Es ist oft ganz erstaunlich und sehr beeindruckend, wie sich selbst sehr junge Frühgeborene ihres eigenen Atems bewusst werden. Sie lernen durch den Rhythmus des Atmens, der ihnen über die Summtöne bewusst wird, dass sie ihren Atem selbst regulieren und sich dadurch beruhigen können. Sie spüren dadurch ihren eigenen Körper, können selbst bei sich eine Veränderung bewirken. Dieses Gefühl ist enorm wichtig, weil es die Kinder über die Machtlosigkeit erhebt, die sie angesichts ihrer Situation auf der Neo erleben.
Wie ist die medizinische Wirkung der Musiktherapie einzuschätzen?

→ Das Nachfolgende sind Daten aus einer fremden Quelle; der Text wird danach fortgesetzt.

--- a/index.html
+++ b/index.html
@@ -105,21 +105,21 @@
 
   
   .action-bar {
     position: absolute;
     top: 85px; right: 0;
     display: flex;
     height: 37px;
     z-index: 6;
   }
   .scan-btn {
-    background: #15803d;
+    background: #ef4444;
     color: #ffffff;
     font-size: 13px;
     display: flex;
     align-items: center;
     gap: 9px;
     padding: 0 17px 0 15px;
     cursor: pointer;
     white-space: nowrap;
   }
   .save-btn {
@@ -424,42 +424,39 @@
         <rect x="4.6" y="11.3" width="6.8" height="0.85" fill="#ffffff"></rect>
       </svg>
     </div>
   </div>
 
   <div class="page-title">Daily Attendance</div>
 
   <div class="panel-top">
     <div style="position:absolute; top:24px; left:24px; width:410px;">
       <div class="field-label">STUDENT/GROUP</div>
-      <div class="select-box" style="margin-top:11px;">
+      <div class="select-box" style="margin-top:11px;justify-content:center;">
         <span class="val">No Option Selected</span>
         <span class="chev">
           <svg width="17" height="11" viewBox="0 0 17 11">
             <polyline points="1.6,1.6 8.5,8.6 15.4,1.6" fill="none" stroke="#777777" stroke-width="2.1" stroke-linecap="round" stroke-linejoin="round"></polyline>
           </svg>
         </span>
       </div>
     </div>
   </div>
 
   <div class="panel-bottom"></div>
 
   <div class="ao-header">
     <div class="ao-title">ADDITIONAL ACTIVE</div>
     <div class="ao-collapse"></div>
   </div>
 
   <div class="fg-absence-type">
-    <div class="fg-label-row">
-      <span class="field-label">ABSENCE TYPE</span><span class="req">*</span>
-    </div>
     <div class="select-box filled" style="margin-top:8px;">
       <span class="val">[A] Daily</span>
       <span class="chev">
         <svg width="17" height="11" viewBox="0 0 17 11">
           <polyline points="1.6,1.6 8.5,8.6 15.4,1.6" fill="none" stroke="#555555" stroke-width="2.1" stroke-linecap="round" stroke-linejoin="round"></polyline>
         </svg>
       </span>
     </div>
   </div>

Die Entwicklung des Gehirns ist bei Frühgeborenen noch nicht abgeschlossen. Auf der Neonatologie erleben diese Kleinsten zudem viel Stress, sind desorientiert. Die Energie, die eigentlich für die Hirnentwicklung gebraucht würde, wird zur Stressbewältigung abgezogen. Sie fehlt dem Hirn. Erkenntnisse aus der Hirnforschung lassen vermuten, dass die Gehirnentwicklung in den letzten zwei Schwangerschaftsmonaten einen grossen Schritt macht. Musiktherapie kann dem Gehirn helfen, sich zu regenerieren und nachzuwachsen. Somit ist Musiktherapie einerseits eine Orientierungshilfe im Stress, den Frühgeborene erleben, dient zudem aber auch dem Gehirn seine Entwicklung zu vervollständigen.

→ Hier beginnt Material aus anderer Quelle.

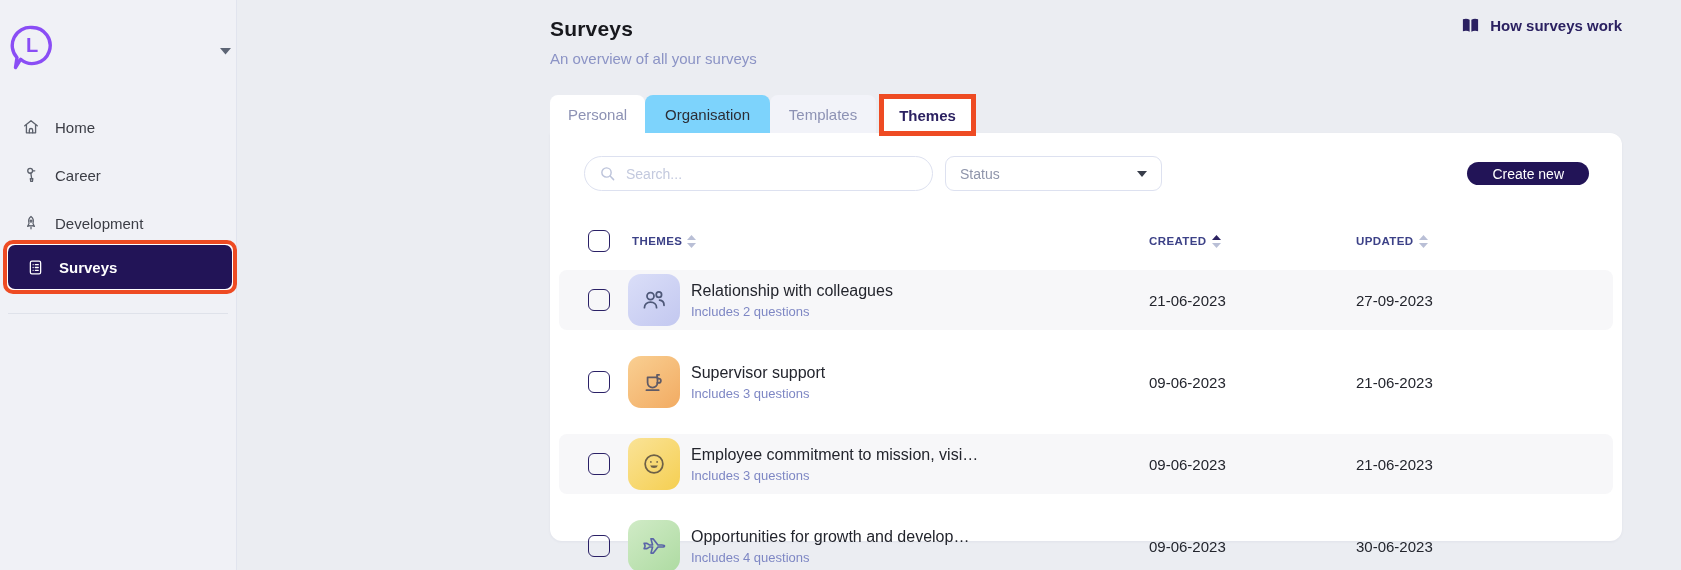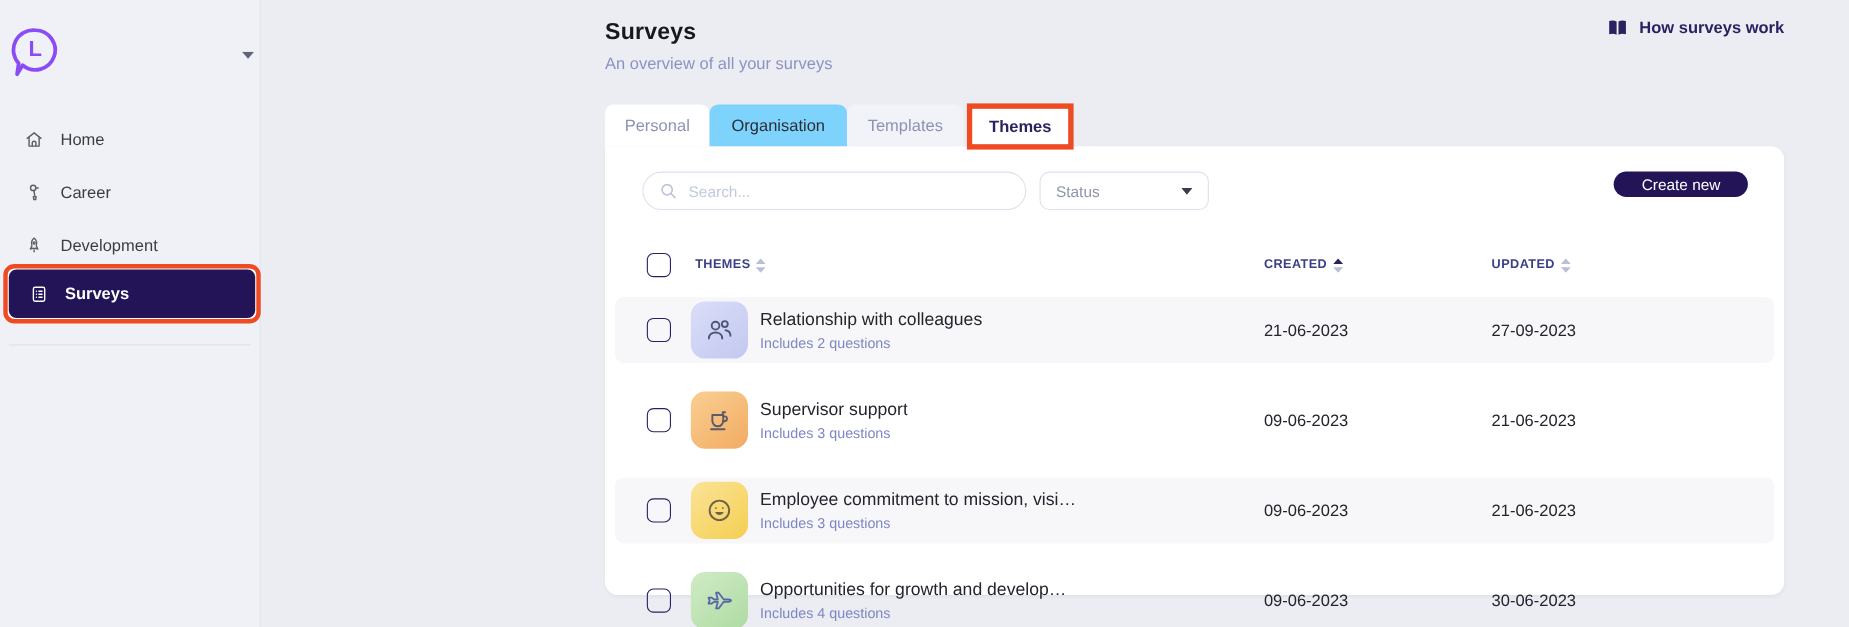--- a/index.html
+++ b/index.html
@@ -33,25 +33,25 @@
 
   .tabs{display:flex;margin-top:28px;height:38px;align-items:stretch;position:relative;z-index:2;}
   .tab{display:flex;align-items:center;justify-content:center;font-size:15px;cursor:pointer;border-radius:8px 8px 0 0;}
   .tab.personal{width:95px;background:#fff;color:var(--tab-muted);}
   .tab.organisation{width:125px;background:#7dd3fc;color:#2c2e36;}
   .tab.templates{width:106px;background:#f2f3f9;color:var(--tab-muted);}
   .annot-tab{margin-left:3px;margin-top:-1px;width:97px;height:42px;border:5px solid var(--accent);background:#fff;display:flex;align-items:center;justify-content:center;}
   .tab.themes{width:100%;height:100%;color:var(--navy);font-weight:700;background:#fff;border-radius:0;}
 
   .card{position:relative;width:1072px;height:408px;background:var(--card-bg);border-radius:0 12px 12px 12px;box-shadow:0 1px 3px rgba(40,40,90,.05);}
-  .toolbar{display:flex;padding:23px 33px 0 34px;}
+  .toolbar{display:flex;align-items:center;padding:23px 33px 0 34px;}
   .search-box{display:flex;align-items:center;gap:9px;width:349px;height:35px;padding-left:14px;border:1px solid var(--input-border);border-radius:18px;background:#fff;}
   .search-box input{flex:1;border:none;outline:none;font-size:14px;font-family:inherit;color:#33363f;background:transparent;padding-right:14px;}
   .search-box input::placeholder{color:var(--placeholder);}
-  .status-select{margin-left:12px;display:flex;align-items:center;width:154px;height:35px;padding:0 14px;border:1px solid var(--input-border);border-radius:9px;font-size:14px;color:#8f95ab;cursor:pointer;background:#fff;}
+  .status-select{margin-left:12px;display:flex;align-items:center;width:217px;height:35px;padding:0 14px;border:1px solid var(--input-border);border-radius:9px;font-size:14px;color:#8f95ab;cursor:pointer;background:#fff;}
   .status-select svg{margin-left:auto;}
   .create-btn{margin-left:auto;height:23px;padding:0 25px;border:none;border-radius:17px;background:var(--pill-navy);color:#fff;font-size:14px;font-family:inherit;cursor:pointer;}
 
   .thead{display:grid;grid-template-columns:40px 521px 207px 1fr;align-items:center;margin:38px 9px 0;padding-left:29px;height:24px;}
   .hcell{display:flex;align-items:center;gap:5px;font-size:11.5px;font-weight:700;color:#3c4187;letter-spacing:.4px;cursor:pointer;}
   .hcell.first{margin-left:4px;}
   .sort .tri{fill:#b9bfd6;}
   .sort.asc .tri-up{fill:var(--navy);}
 
   .rows{display:flex;flex-direction:column;gap:22px;margin:17px 9px 0;}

Sie arbeiten am Kinderspital Zürich ausschliesslich mit Frühgeborenen. Sind Sie darauf spezialisiert?
Ja, das hat sich so entwickelt, entspricht meinem Interesse und meinen gewonnenen Erfahrungen. Ich habe in England Musik studiert und mich danach in Deutschland zur Musiktherapeutin weitergebildet. Die Ausbildung basierte stark auf Musik, stellte beispielsweise hohe Anforderungen an meine Fähigkeiten als Pianistin, und hatte erst in zweiter Linie einen therapeutischen Ansatz. Musik ist in unserem Leben wichtig. Jeder Mensch singt. Egal, ob gut oder schlecht, schön oder falsch. Alle Naturvölker kennen Musik und Gesänge. Musik ist etwas Elementares und da kommen wir zurück auf den Rhythmus, die Struktur, die für uns Menschen wichtig sind.
Das klingt jetzt sehr philosophisch ...
Ja, aber es stimmt doch – Musik beschwingt, befreit, versöhnt. Das erlebe ich mit den Neu- und Frühgeborenen ganz intensiv. Wenn ich nicht am Kinderspital auf der Neo summe, singe ich mit meinen drei Teenagern Rocksongs. Singen, Musik, Rhythmus sind auch mein Leben!